指を強くする、これはピアノ演奏の上達に必須でしょう。さすがに誰も異論をはさみません。

 

では指の強さとは何でしょうか。これも自明なことなのでしょうか?

コンクリートは強い。鉄骨も強い。では柳の木はどうか。

 

大地震の際、たくさんの鉄筋の建物や橋、高速道路が壊れます。

他方、大昔から建っている法隆寺などの木造建築は地震で倒壊することはまれです。かつて法隆寺の棟梁であった西岡常一さんは、木は鉄骨よりはるかに強いと力説していました。

 

では鉄が弱いのかと言えばそれも違いますね。場面場面によって違うわけです。ちょっとこうした例を見ただけでも、強さといっても一括りにできないことが分かると思います。

 

指の強さという場合、まず思い浮かべるのが指の付け根です。ここがペコリと引っ込んでしまうのは弱い指だと指摘される。そして付け根を山のような形に保ってがっしりした手を作ることが最重要だと強調される。

 

ここが大きな誤解の一つです。空中で手を見てご覧なさい。指の付け根は「正しく」出っ張っているでしょう?ではピアノを弾くときにはどうして「正しい」形を保つことができないのでしょうか。

 

言うまでもなく、手に重さがかかってしまうからですね。しかし、前項までに鍵盤にはできる限り重さをかけないことこそが大切だと説明してきました。

 

結論を先に言ってしまえば、付け根の関節は山のような形を保とうとしてはいけません。「指の強さ」というのはあくまで言葉の世界です。先ほどの鉄と木のことを考えてください。

 

指の付け根の強さというのは、あえて例えればスポーツマンの膝の強さと似ているといえます。
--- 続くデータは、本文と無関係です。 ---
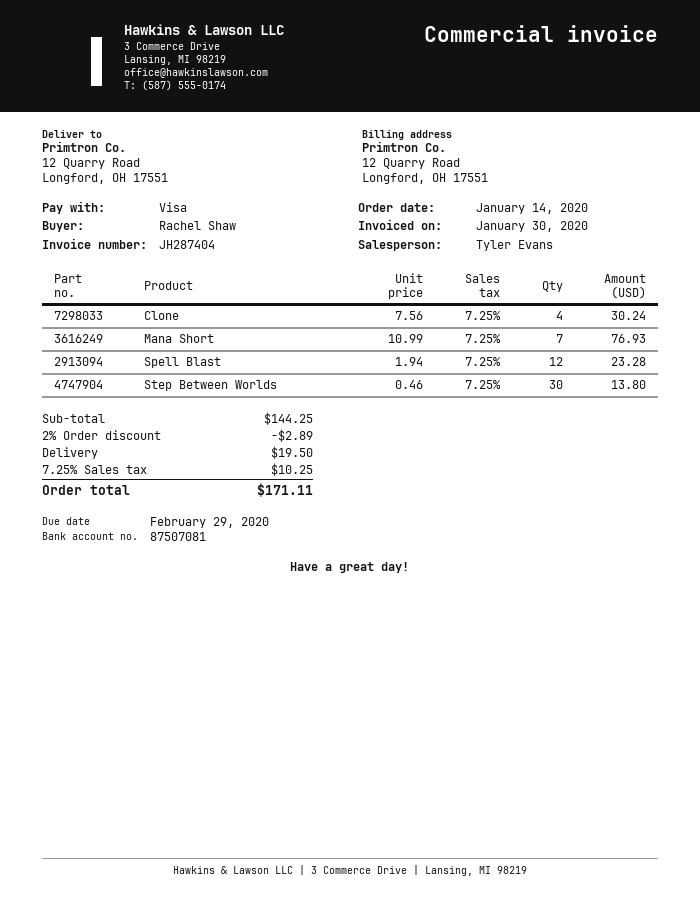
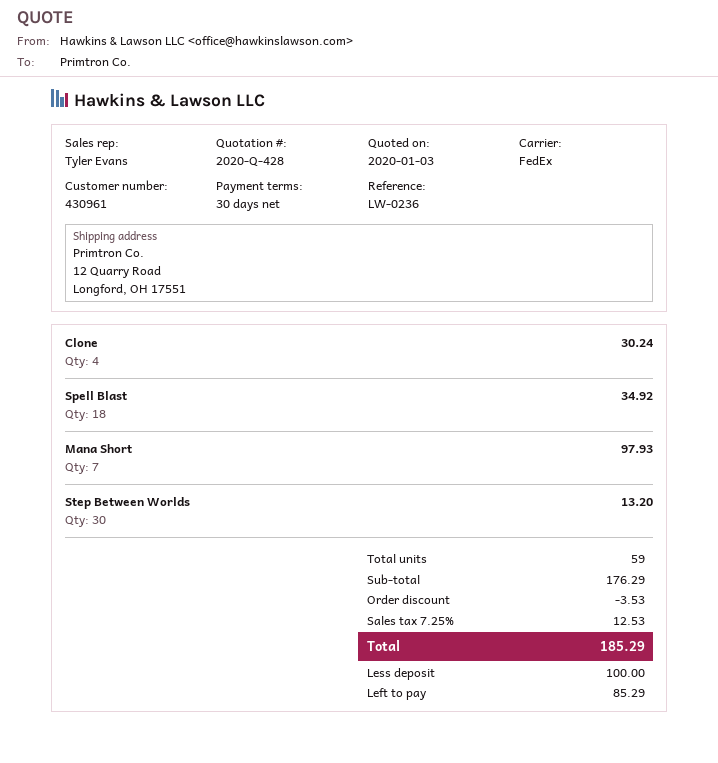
Mana Short: 7 for 76.93 -> 7 for 97.93
Spell Blast: 12 for 23.28 -> 18 for 34.92
Step Between Worlds: 30 for 13.80 -> 30 for 13.20
subtotal: 144.25 -> 176.29
discount: 2.89 -> 3.53
shipping: 19.50 -> none
tax: 7.25% = 10.25 -> 7.25% = 12.53
total: 171.11 -> 185.29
膝を突っ張ると一種の強度は増す。天井が落ちてきたら必死で膝と肘を突っ張るでしょう。でもこれで動きに対応できるかと問えば、誰でも否定します。

 

スポーツマンの膝の強さは膝の柔らかさと不可分の関係にあります。もう一度スキーヤーの膝を思い起こせば分かりやすいと思います。

また、少し視点を変えても、昨今では指を伸ばして弾くのが正しい。現代奏法だという意見も多い。

 

私はこれに関して意見を持ちますが、少なくとも理にかなった、というよりも現実に即した見方であることは間違いありません。

 

でも、奇妙ななことに、そう主張しながらも付け根の山型だけは相変わらず否定されていないようです。

 

これはおかしい。指を伸ばして弾くということは、肩から指先までをしなやかに使い、力を無駄なく伝達するということでしょう?
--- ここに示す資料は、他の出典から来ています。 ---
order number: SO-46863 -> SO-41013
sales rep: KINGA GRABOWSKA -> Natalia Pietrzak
山型を作って腕を波状に動かしてみてください。これで速いパッセージなどで力はしなやかに伝達できると思いますか?

 

ここでもう一度指の強さに戻れば、付け根をちょうど板バネのように使えることが指の強さだと言っても良いのです。

このバネはスキーヤーが斜面やカーブの度合いによって瞬時に膝を調節するように、音楽が要求する表情に従って瞬時に強さを変えられなければなりません。

 

瞬時に変えるというととても難しいように聞こえるでしょうが、難しいのはバネの強さを変えることにはありません。付け根をバネとして使うこと自体が慣れるまでには難しく感じるのですが。

 

殊に付け根を山にすることを熱心に実行した人にとってはそうです。でも、それですら克服できないようなことではまったくない。そういった誤った訓練をしてきた人は一時的によろよろした感覚を覚えるかもしれないのですが。

 

まあ、赤ちゃんが歩き始めによろよろします。これはいけない、と添え木をしたらどうなるか。そしてその害に気づいて添え木をはずしたら、一時的によろよろするでしょうね。そんなことだと心得てください。

 

この辺りが動きや身体の状態を文字でだけ表現する難しさです。実際にしてみせれば理解だけはすぐできるのですが。